The Plus-Moby project is focused to the implementation of low cost and low energy intensity technologies to manufacture premium four wheel fully electrical micro vehicles (450-650kg and speeds up to 90+ km/h)) that can be upgraded to M1 configurations.

Objectives
  • Technologies and methodologies developed in previous calls of the EU Green Car will be implemented in terms of low aero-drag and safe structural designs, system integration on powertrain, batteries, solar panels, energy management (Wide-Mob and P-MOB), design criteria to reduce electromagnetic emissions (EM-safety), customer demand (Capire, ICT4FEV).
  • Weight is optimised to satisfy maximum stability in all weather conditions including high lateral wind.
  • Materials and systems are selected to assure the highest EURONCAP standards applied in conventional cars for both front and lateral crashes. Safety cells concepts will be introduced with low cost structures based on the combination of pure retainable and self-adaptable mechanics.
  • Starting from a prototype having an energy consumption already demonstrated at 65Wh/km in the NEDC cycle, further reduction of energy consume is expected by enhancing the performance under pure electrical braking.
  • Altogether the average energy consume is expected to be lower than 40Wh/km in the NEDC cycle with most of the days fully run by solar radiation only in most southern EU countries.
  • The two-motor electric powertrain addressed, which has been demonstrated to have the highest fail safe mode, within Plus-Moby it will be demonstrated to emulate, and for certain extent replace, both the ABS and ESP expensive systems.
  • The technology addressed will be implemented with low cost and easy to access manufacturing technologies.
  • A relevant role is given to SMEs and regional SMEs clusters to assure competing speed and commitment.
  • The partnership is organised in such a way that a new era of easy to produce low cost but high-performance micro e-vehicles is opened across all EU countries.

Funding

Parent Programmes
Institution Type
Public institution
Institution Name
The European Commission
Type of funding
Public (EU)
Specific funding programme
FP7-TRANSPORT

Results

Periodic Report Summary 1 - PLUS-MOBY (Premium Low weight Urban Sustainable e-MOBilitY)

The main achievements of the first period are the definition of the architecture and the definition of the related criteria which led the partners to specific choices on: lower and upper chassis, powertrain configuration(s), axle frames...

Project Context and Objectives:

The main achievements of the first period are the definition of the architecture and the definition of the related criteria which led the partners to specific choices on: lower and upper chassis, powertrain configuration(s), axle frames, materials, vehicle configurations and approach to manufacturing.

In particular the solution adopted for the lower and the upper parts of the chassis, starting from the lower and the upper parts of the WIDE-MOB chassis that were made on mild steel, have evolved in the PLUS-MOBY project The weight of the complete chassis (including the bench seat) has been reduced from 189kg (WIDE-MOB) to 126kg rev 3 by a combination of high strength and ultra-high strength steels HSS and UHSS. Aluminium parts are used in the suspension system while magnesium sheets are adopted as enclosures of the rear compartment. Plastometal bumpers are adopted as alternative to the conventional combination of an injection moulded bumper and a metal crash crossbar.

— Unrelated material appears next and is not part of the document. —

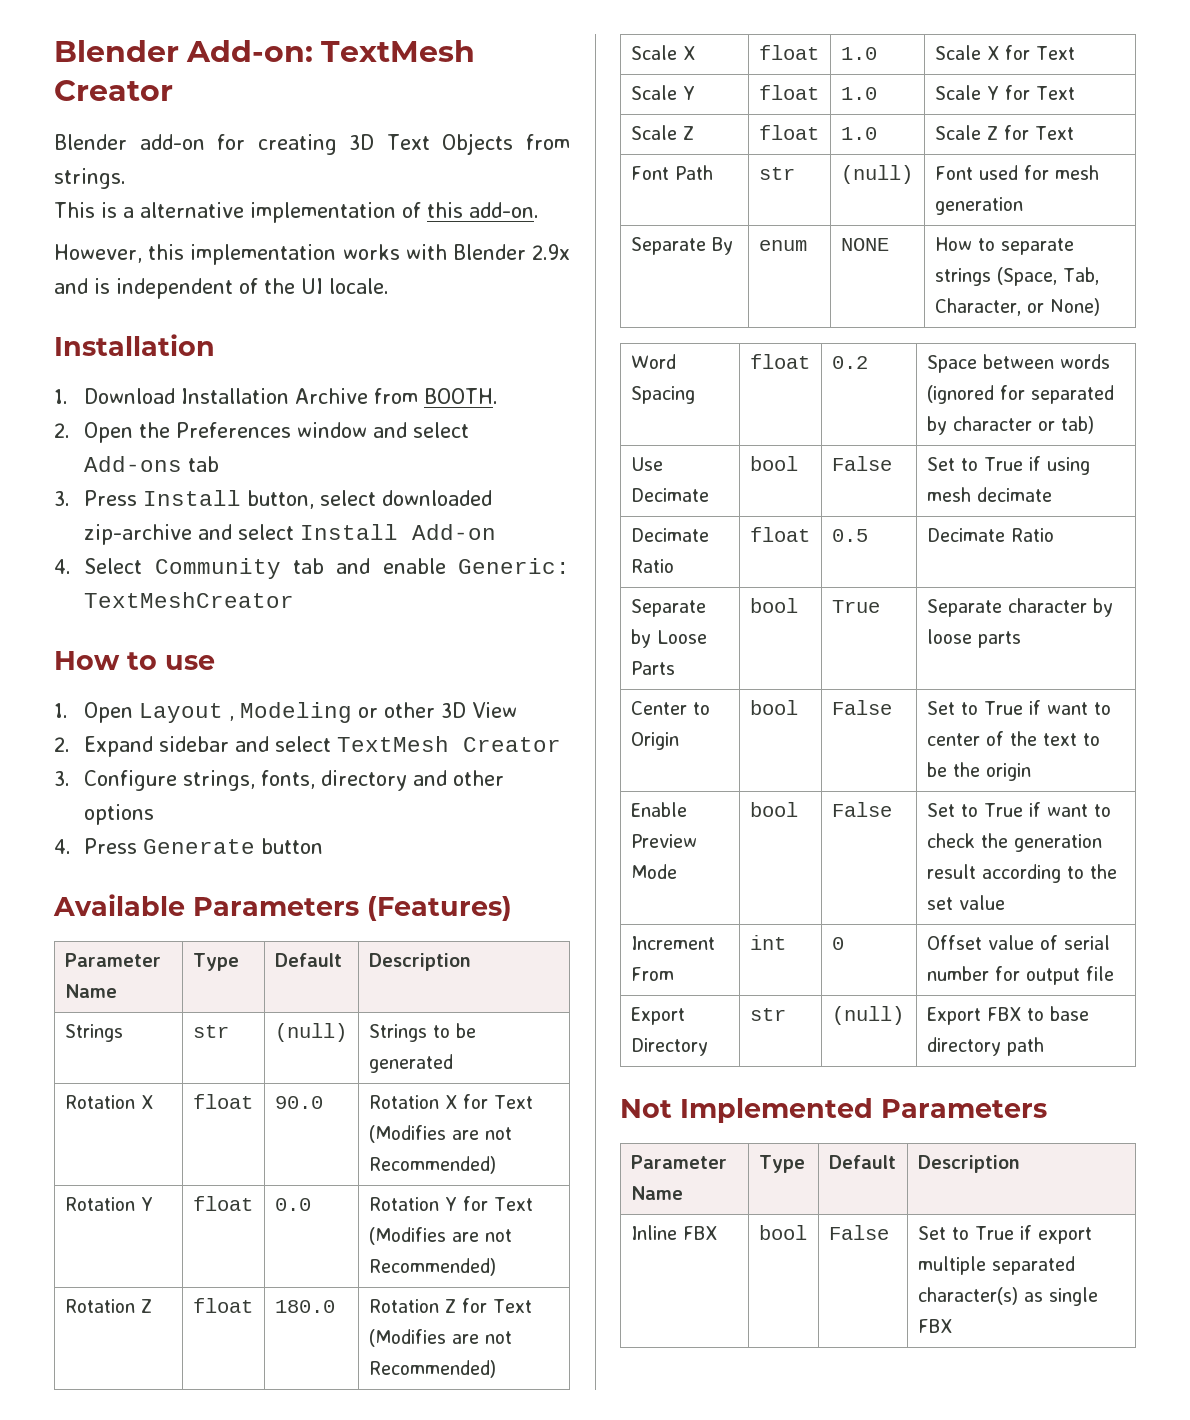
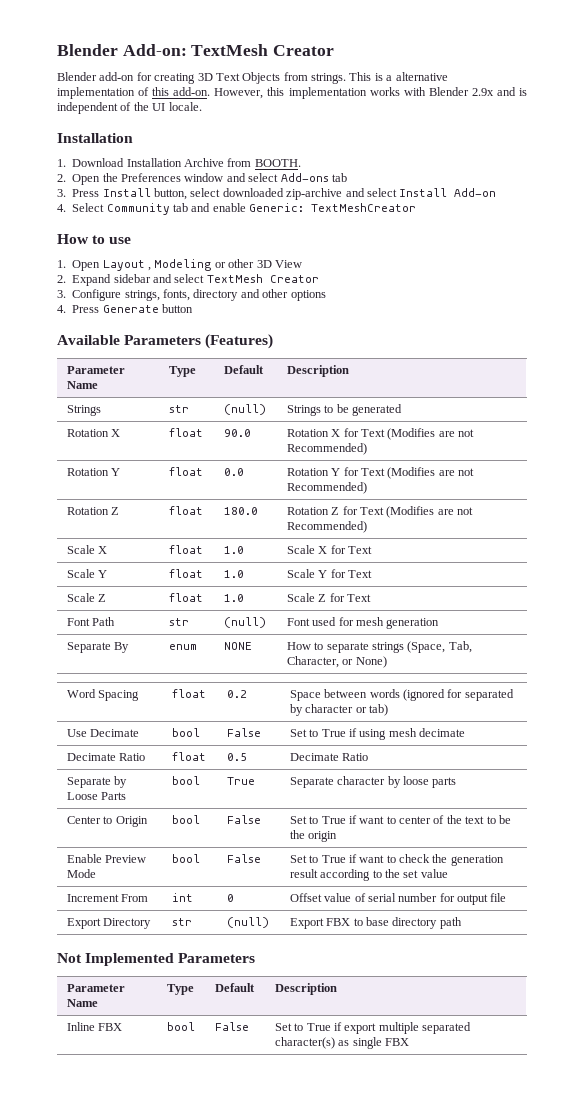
(126, 178) // -> (346, 78) none
(539, 210) // -> (211, 91) none

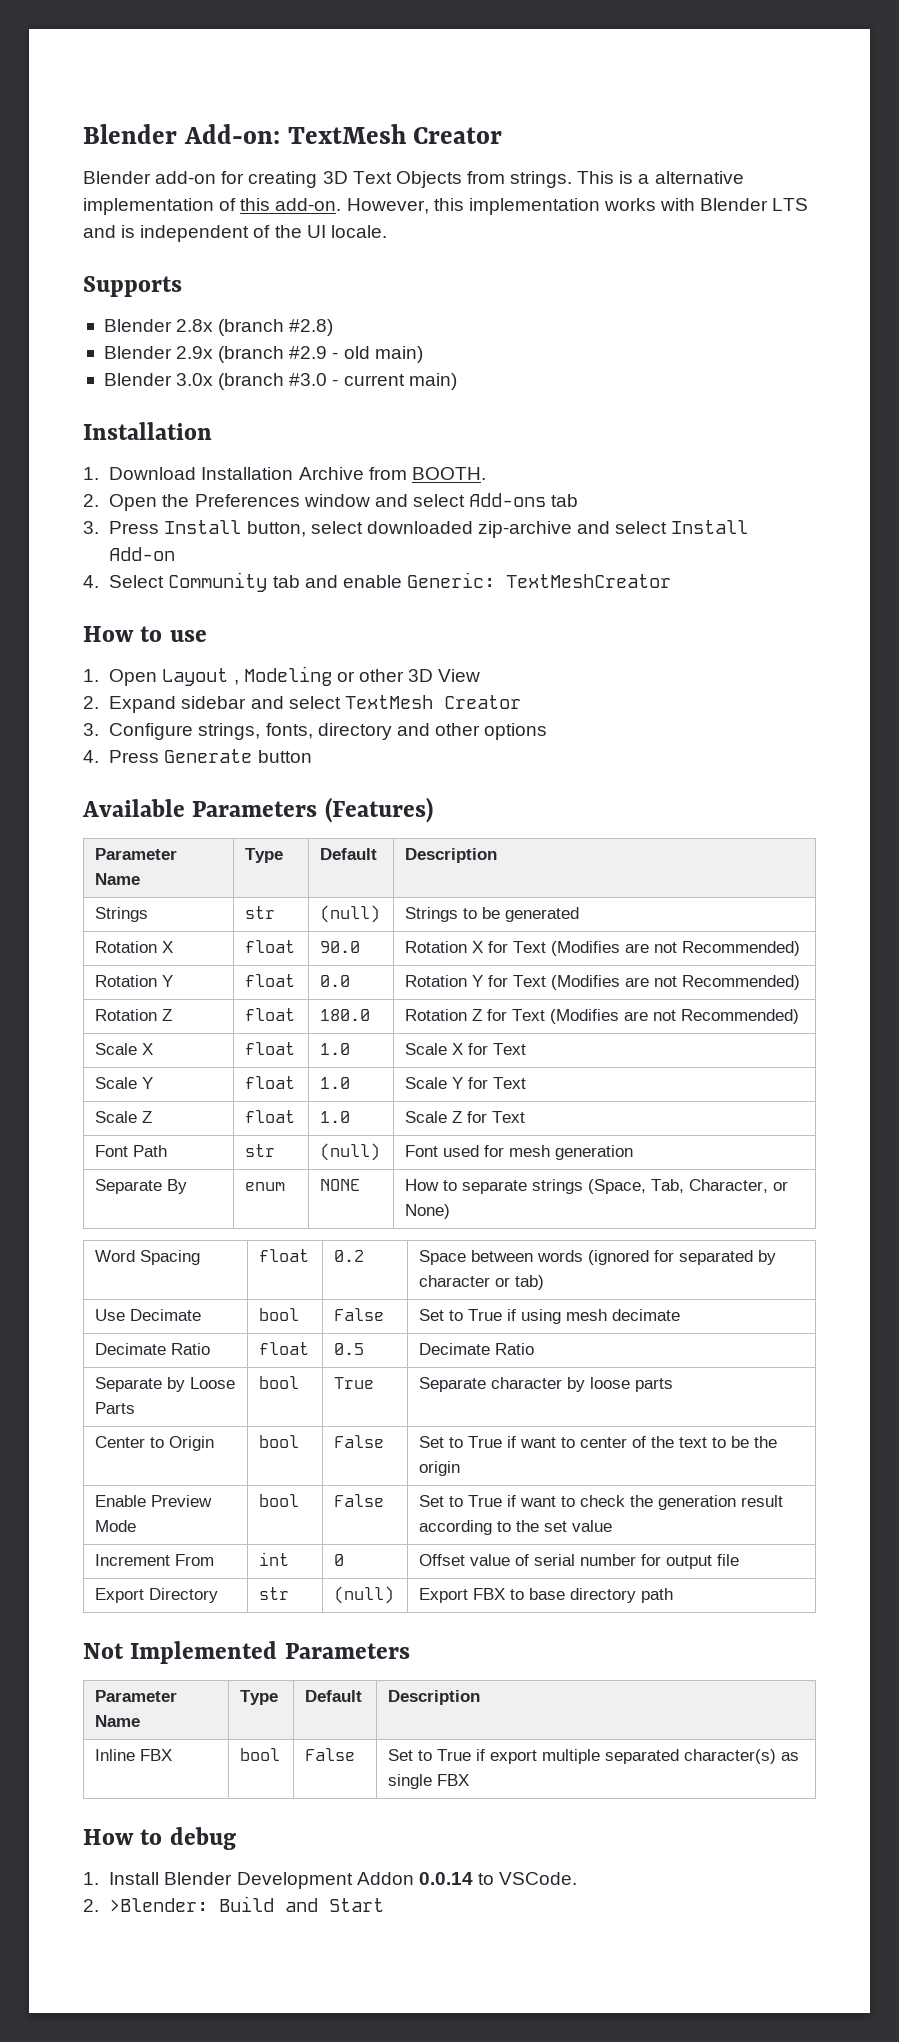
[471,88,494,96] 2.9x -> [772,198,809,211] LTS
(202, 106) none -> [83,276,182,297] [103,319,334,336] [103,346,423,363] [103,373,457,390] // Supports // Blender 2.8x (branch #2.8) // Blender 2.9x (branch #2.9 - old main) // Blender 3.0x (branch #3.0 - current main)
(409, 1042) none -> [83,1827,236,1850] [83,1872,578,1889] [83,1896,385,1912] // How to debug // 1. Install Blender Development Addon 0.0.14 to VSCode. // 2. >Blender: Build and Start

It is assumed, that the main technology of assembly the chassis is welding while the use of glues-bonding in combination with welding is foreseen to join the metal sheets to the tubular parts to seal-off the vehicle compartment from water and humidity.

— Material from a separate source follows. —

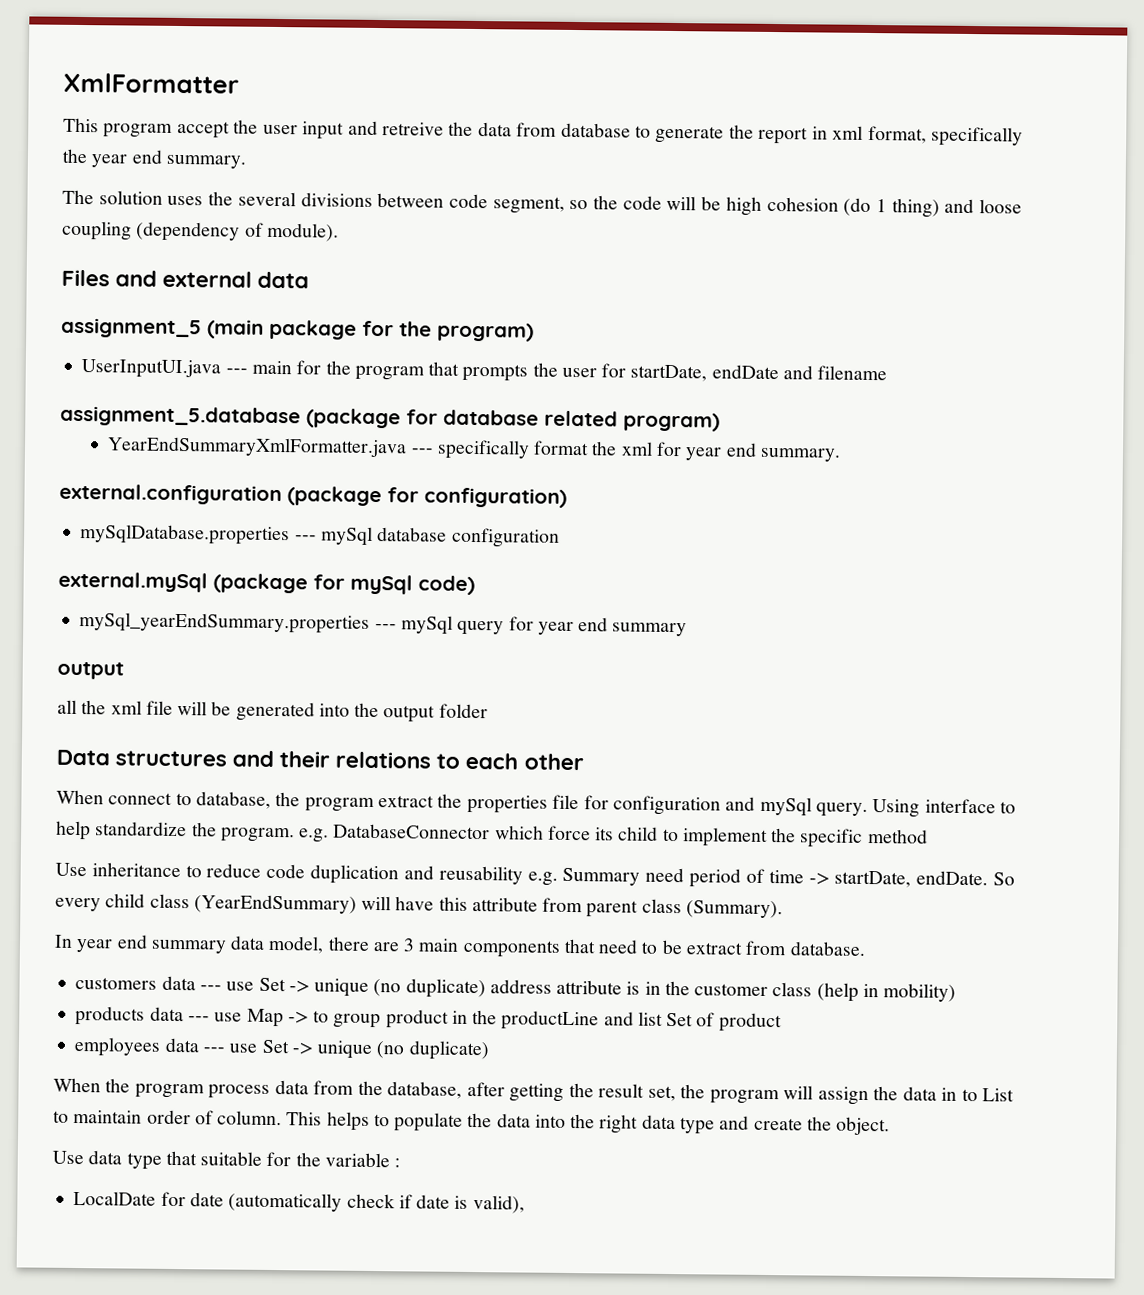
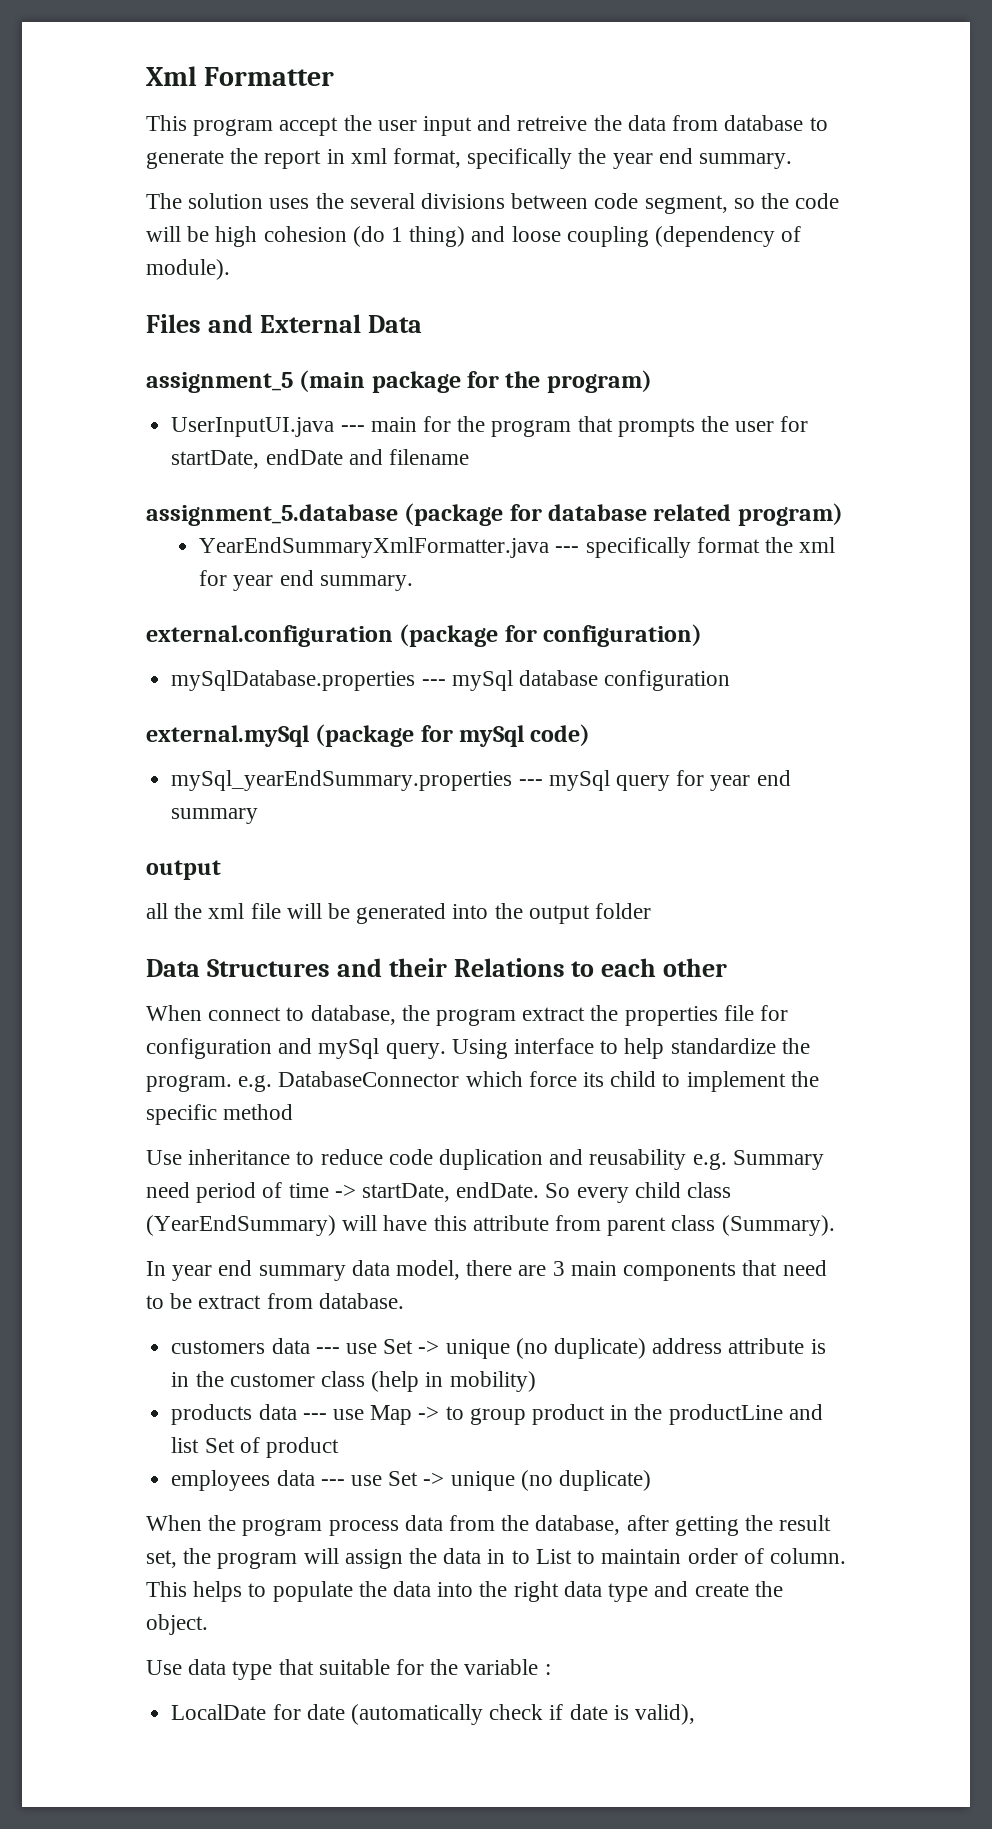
[63,72,239,94] XmlFormatter -> [146,66,335,86] Xml Formatter
[162,270,310,289] external data -> [259,314,422,333] External Data
[115,750,228,767] structures -> [206,959,330,977] Structures
[335,751,432,769] relations -> [453,958,565,977] Relations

Bonding and welding techniques have been analysed in detail while the use of screw is limited to body panels.

FEM simulations have been used to support the design of the chassis. The most classical chassis architectures have been compared with the tubular HSS and SHSS architecture chosen in PLUS-MOBY.

The design of the chassis is strictly correlated to the design of the suspension system, described in detail with simulations of its behaviour under load.

The materials used in the chassis and in the suspension system have been chosen in terms of the overall assembly process, upfront investments and production costs

Project Results:

The following advancements have been reached:

• ICPE designed, modelled, simulated and developed a synchronous reluctance motor (PMaSyR) assisted by ferrite permanent magnets of 7.5 kW rated power, 94% efficiency over the NEDC cycle, diameter 200mm, length 249mm. The motor has been characterized in the test bench and its integration in the axle system has been successfully demonstrated by dynamic tests at Bitron.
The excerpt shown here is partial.